Any thoughts? Is there a better way to achieve a stable and unique disk vdev path? I tried glabel(8) labels but they apparently max out at 11 characters, too short for a uuid. I don't know if online/offline works with glabel(8) paths.

Thanks,
Bob


----------



## phoenix (May 2, 2013)

Since you are using GPT to partition the disks, use GPT labels (set using gpart(8) -l option).  That will create /dev/gpt/labelname nodes.  And those work wonderfully with ZFS.  It's what we use on the over 120-odd disks attached to ZFS pools.


----------



## bbawn (May 17, 2013)

After doing some reading (which I should have done in the first place), I think the right solution for me is to use cam(4) to "wire" device units to a bus, target, LUN location.

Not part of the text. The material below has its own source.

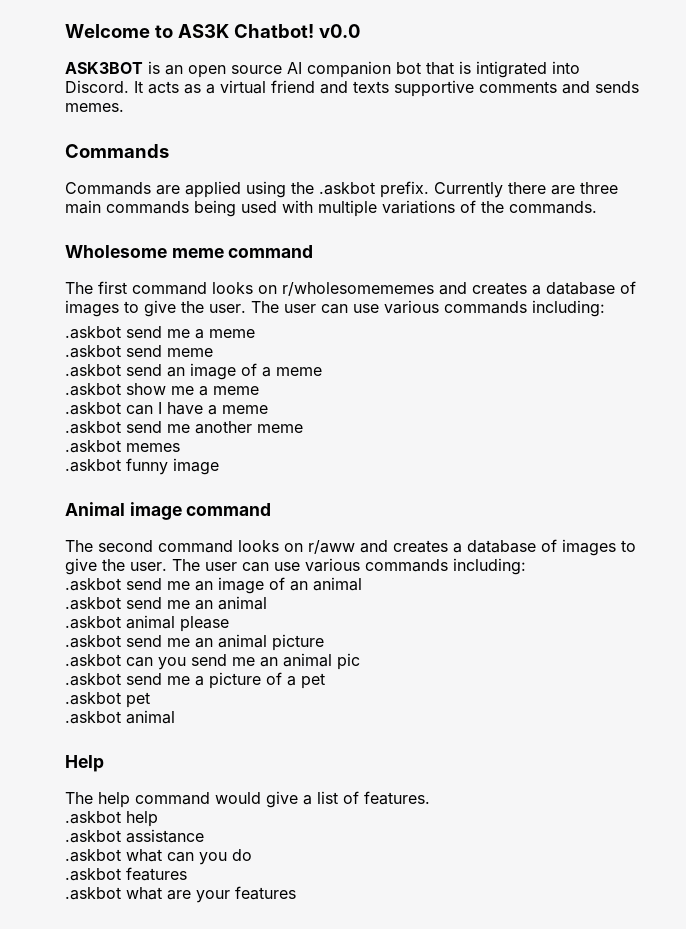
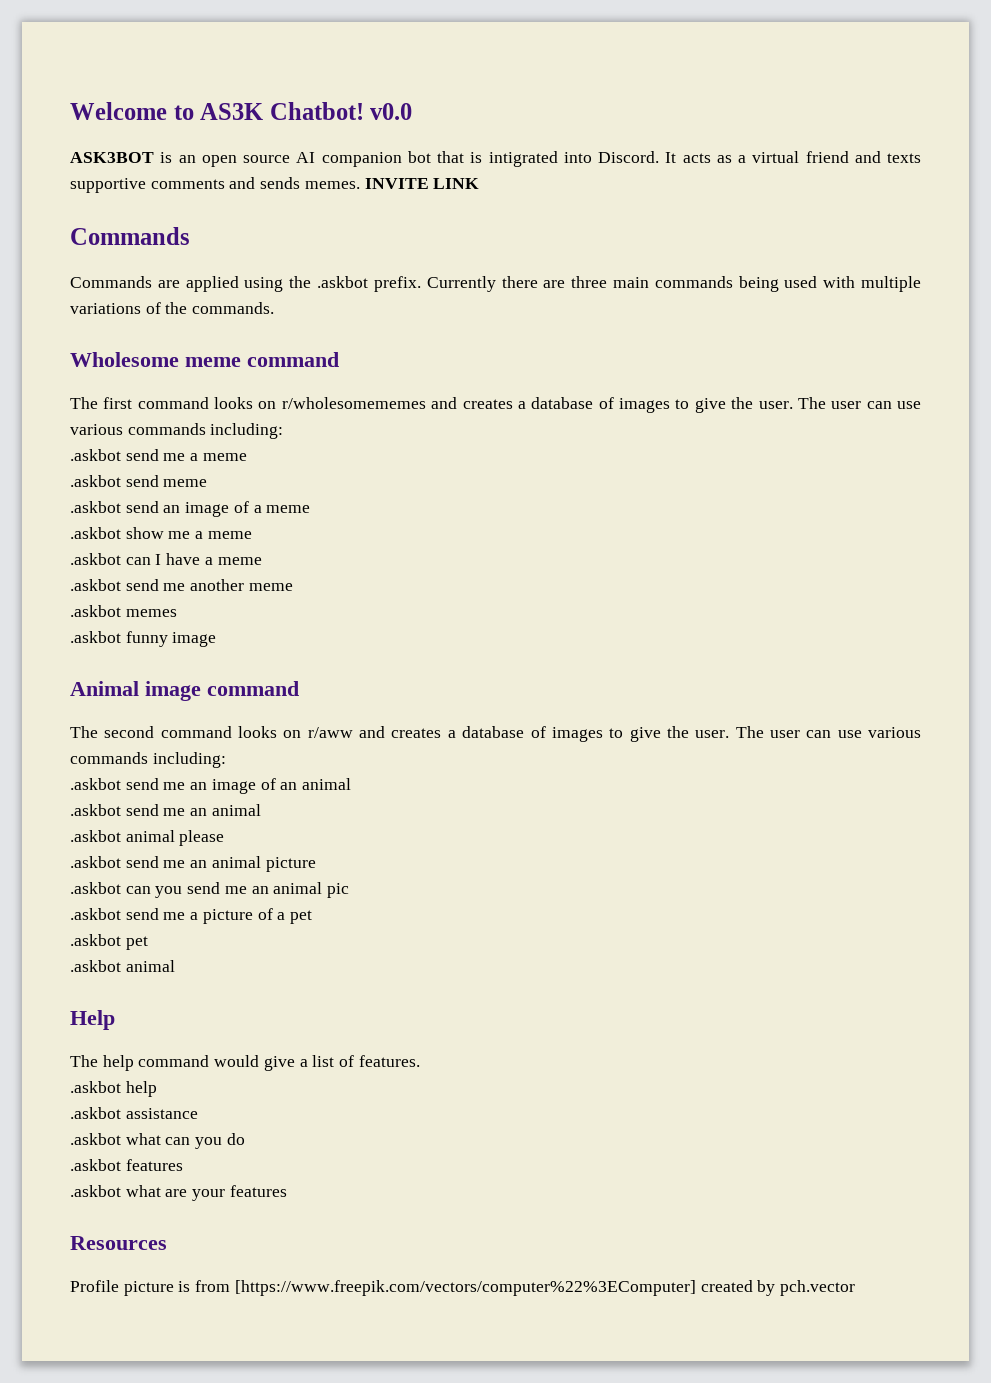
+ INVITE LINK
+ Resources
+ Profile picture is from [https://www.freepik.com/vectors/computer%22%3EComputer] created by pch.vector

See, for example, http://lists.freebsd.org/pipermail/freebsd-stable/2013-January/071851.html


----------



## DaveQB (Jun 7, 2013)

phoenix said:
			
		

> Since you are using GPT to partition the disks, use GPT labels (set using gpart(8) -l option).  That will create /dev/gpt/labelname nodes.  And those work wonderfully with ZFS.  It's what we use on the over 120-odd disks attached to ZFS pools.



That's a great solution. Thanks for that.


----------



## jkhilmer (Jan 7, 2014)

Forgive me for resurrecting this (and mixing questions), but this is the cleanest discussion I've found on this topic.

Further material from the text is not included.